There are so many aspects of the Pro Bowl that simply don’t make any sense—like the fact that it’s currently held the week before the Super Bowl. That championship features the two best teams in the league, and in turn, at least a few standout players who helped get their squad there who are too busy preparing for a game that actually matters to participate in one that has no real reason to exist.
All-star showcases are basically glorified pickup games but the NFL’s insistence to treat them like a real one defeats the entire purpose. It’d be one thing if they went the Turkey Day route and had six or seven players on each side abide by two hand touch or flag football rules (with the quarterback telling at least one dude to “just go long” on every play), but instead, they insist on a full-contact contest in a sport where guys never know if they’re going to be able to walk off the field due to the risk of injury they subject themselves to every single time they step onto it.
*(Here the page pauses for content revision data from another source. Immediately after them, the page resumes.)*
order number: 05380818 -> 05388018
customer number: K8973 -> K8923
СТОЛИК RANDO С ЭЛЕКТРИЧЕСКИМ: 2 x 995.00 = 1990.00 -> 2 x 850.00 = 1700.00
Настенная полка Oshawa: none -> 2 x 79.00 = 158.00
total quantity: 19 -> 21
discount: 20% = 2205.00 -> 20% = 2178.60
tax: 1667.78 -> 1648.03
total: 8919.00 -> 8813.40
On Wednesday, the NFL revealed it’s decided to cancel the Pro Bowl for the first time in the modern era in light of the current situation (although fans will still be able to vote for players they feel earned the right to play in the now-nonexistent game). Las Vegas will retain the hosting duties it was given this year when it’s played next season but I can’t think of a better time to issue the same proposal countless others have made over the years: let’s just get rid of it forever.
Some of the biggest names in the game have routinely neglected to turn down the chance to take a trip to some fairly exotic location that serves as one way to lure players to take part in the Pro Bowl, with the primary incitive being the $70,000 given to those on the winning side and the $30,000 given to the losers. I’ll admit I don’t really have any ideas to address that aspect, as it’s certainly not an insignificant sum. At the same time, if you have the talent to earn an invite in the first place, you probably possess a contract that makes the amount a drop in the massive bucket of cash you likely already have.
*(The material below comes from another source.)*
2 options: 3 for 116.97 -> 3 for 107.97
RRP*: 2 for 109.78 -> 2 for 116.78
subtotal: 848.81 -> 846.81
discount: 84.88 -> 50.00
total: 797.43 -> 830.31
The NFL announced it will attempt to replace this year’s Pro Bowl with “a variety of engaging activities” it says will be held virtually. It’s yet to release any specific details but I can almost guarantee whatever it comes up with will be more entertaining than the product they’re substituting for, as extracurriculars like the dunk contest and the home run derby have arguably always been more enjoyable to watch than the games held the same weekend.
During his time as commissioner, Roger Goodell hasn’t exactly made great strides when it comes to gaining the favor of NFL fans, so even though he probably wouldn’t see a massive windfall of goodwill if he does what should’ve been done years ago, being the man responsible for getting rid of the Pro Bowl once and for all wouldn’t be the worst move if he’s looking for a way to improve his legacy a bit.
At the end of the day, I don’t actually care that much about whether or not he does because I could not care less about the Pro Bowl in the first place. As a result, the NFL can continue to hold it and I’ll continue to ignore its existence almost entirely but just because it can doesn’t mean it should.